Видя, что дверь не открывают, разумник Терри спросил:

— Зачем мы вообще сюда приперлись? Мэй Линн на кладбище лежит.

Из всех нас троих только я видала вблизи Клитуса Бакстера. Мы все бывали в доме у Мэй Линн, но, когда я приходила туда вместе с Терри и Джинкс, Клитуса не случалось поблизости.

Когда же я бывала одна и он меня замечал, то не кивнет, бывало, и даже не глянет в мою сторону. Мама Мэй Линн — другое дело, ее мы все знали: худая, тихая женщина с волосами цвета влажной пшеницы, а в глазах — словно вся мировая печаль плещется.

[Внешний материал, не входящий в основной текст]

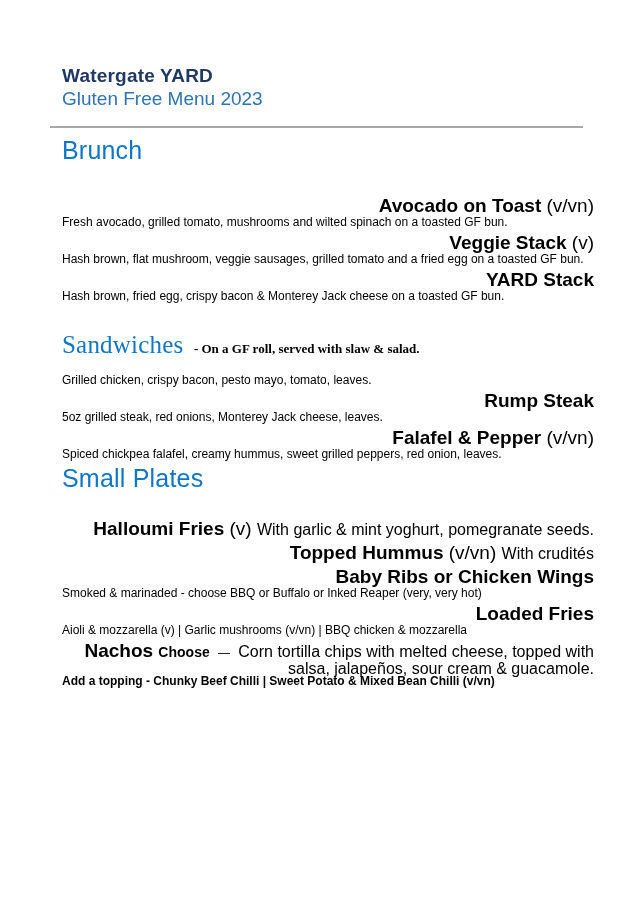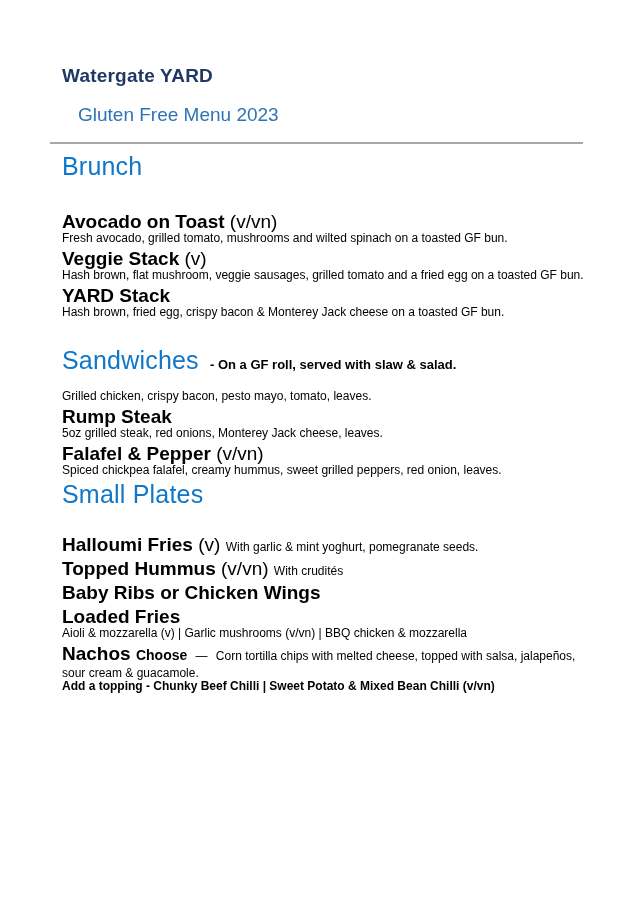--- a/index.html
+++ b/index.html
@@ -17,7 +17,7 @@
     color:#1F3864; letter-spacing:.2px;
   }
   .subtitle {
-    margin:16px; font-size:19px; line-height:23px; font-weight:400;
+    margin:0; font-size:19px; line-height:23px; font-weight:400;
     color:#2E74B5;
   }
   .divider {

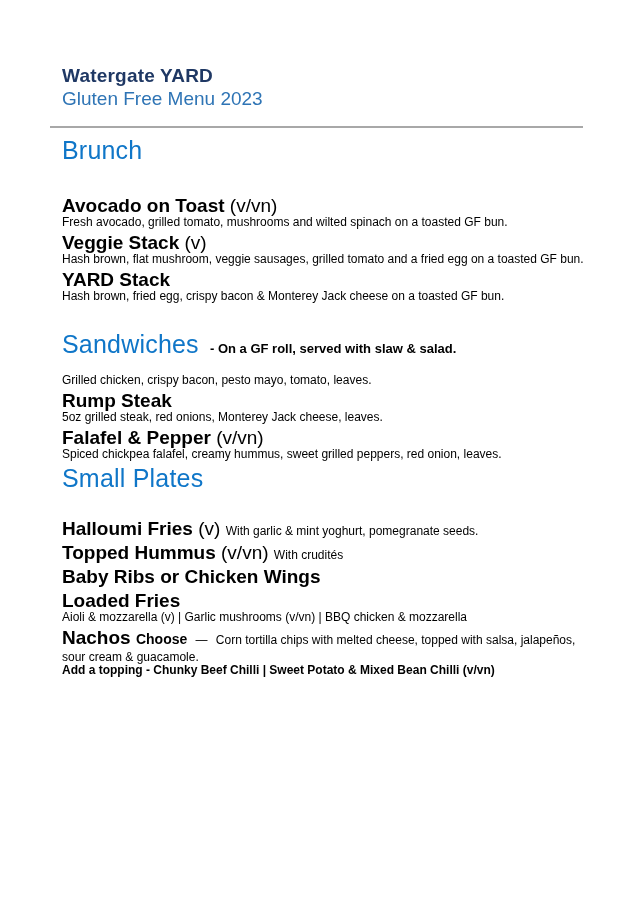--- a/index.html
+++ b/index.html
@@ -38,7 +38,7 @@
   
   .item { margin-top:3px; }
   .items .item:first-child { margin-top:0; }
-  .line { margin:0; font-size:19px; line-height:13px; }
+  .line { margin:0; font-size:19px; line-height:13px;text-align:right; }
   .nm   { font-weight:700; line-height:21px; }
   .tag  { font-weight:400; line-height:21px; }
   .choose { font-size:14px; font-weight:700; }

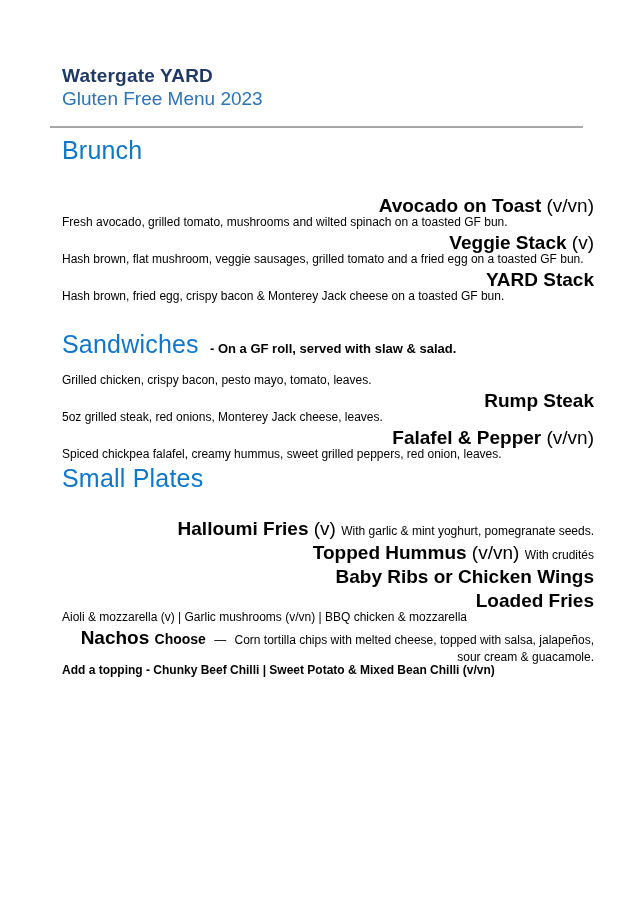--- a/index.html
+++ b/index.html
@@ -33,7 +33,7 @@
     font-size:13px; font-weight:700; color:#000; letter-spacing:0; margin-left:4px;
   }
   .sec-brunch .sec-h      { margin:9px 0 31px 0; }
-  .sec-sandwiches .sec-h  { margin:28px 0 12px 0; }
+  .sec-sandwiches .sec-h  { margin:28px 0 12px 0;font-family:Liberation Serif, serif; }
   .sec-smallplates .sec-h { margin:4px 0 26px 0; }
   
   .item { margin-top:3px; }

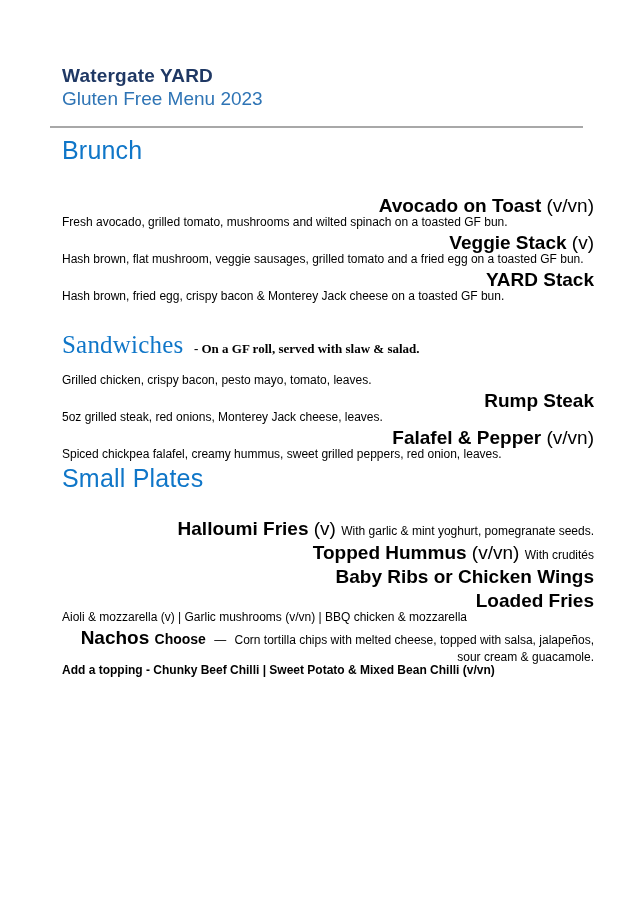--- a/index.html
+++ b/index.html
@@ -43,7 +43,7 @@
   .tag  { font-weight:400; line-height:21px; }
   .choose { font-size:14px; font-weight:700; }
   .dash { font-size:12px; margin:0 3px; }
-  .inline-desc { font-size:12px; line-height:13px; }
+  .inline-desc { font-size:16px; line-height:13px; }
   .desc { margin:0; font-size:12px; line-height:13px; }
   .bold-desc { font-weight:700; }
 </style>

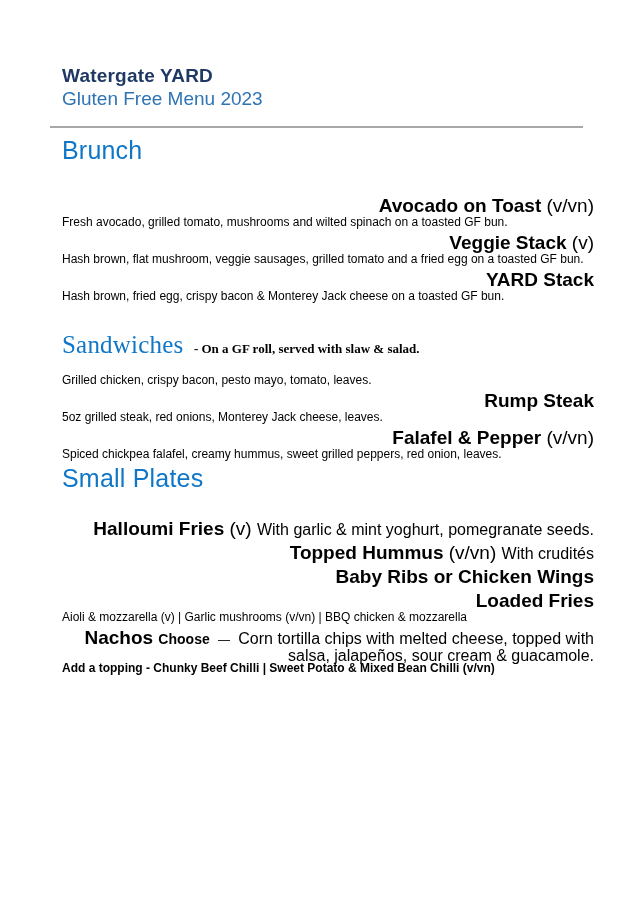--- a/index.html
+++ b/index.html
@@ -129,6 +129,7 @@
         <p class="line">
           <span class="nm">Baby Ribs or Chicken Wings</span>
         </p>
+        <p class="desc">Smoked &amp; marinaded - choose BBQ or Buffalo or Inked Reaper (very, very hot)</p>
       </div>
       <div class="item">
         <p class="line">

Мы и Джейка все трое видели: темноглазый, красивый, если бы не шрам через правую половину лица — старый обрез разорвался у него в руках, когда ему было примерно столько лет, сколько нам сейчас. Джейк был с нами довольно приветлив, но держался настороже и все присматривался: а вдруг мы замаскированные федералы, начиним его свинцом за украденные с бензозаправки двадцать пять баксов.

— Верно, — признала я. — Приперлись сюда, а зачем — сами не знаем.

— Решили сунуть свой нос, вот и все, — буркнула Джинкс.

Я еще раз постучала в дверь, и на этот раз она поддалась. Мы все замерли, глядя на приоткрывшуюся щель. Потом я тихонько протянула руку, подтолкнула дверь, и она открылась вовнутрь, словно приглашая войти.

Терри и Джинкс последовали за мной.

— Нехорошо это, — ворчал Терри.

— Не, нехорошо, — вторила ему Джинкс.

Тем не менее на пороге они не остались, ни тот ни другая. Шли за мной по пятам.

Весь дом состоял из одной здоровенной и кривой комнаты, ее разгородили одеялами, развесили на веревках, чтобы и раздвигать, и сдвигать, как понадобится. Самая большая часть отводилась папаше Мэй Линн, тут пришлось несколько одеял натянуть поперек дома, чтобы его отделить. Одно одеяло не было задернуто, я разглядела внутри койку и маленький стол с Библией и кучей каких-то бумаг. Пригляделась и поняла: это листки папиросной бумаги, чтобы табак заворачивать. Рядом стояла жестянка «Принца Альберта», и все вокруг — и стол, и постель, и пол, и даже единственный деревянный стул — было засыпано табаком: коричневые крошки, словно потемневшая перхоть. Как-то раз я наблюдала, как Клитус Бакстер сворачивал пахитоску — руки у него дрожали после недельного запоя, он больше просыпал табаку, чем скурил.

В другом конце комнаты было отделено место для готовки — деревянная плита с трубой, выходившей в дыру под окном. Занавески на окне были сшиты из той же ткани в синий цветочек, что и платье Мэй Линн.

Спальня Мэй Линн тоже была завешена одеялами, и была она совсем крохотная. А если у Джейка прежде имелось свое место, значит, теперь его захватил папаша. Трудно себе представить, как тут размещались четверо.

Мы сдвинули одеяла и заглянули в спальню Мэй Линн. На полу лежал замусоленный перьевой матрасик. Две плоские подушки в головах, на одной — наволочка, опять-таки из того же материала, что занавеска и платье, другая подушка вовсе без наволочки. К стене прислонился гардероб с потрескавшимся зеркалом. Прежде этот шкаф принадлежал матери Мэй Линн, и кроме него во всем доме настоящей мебели не было.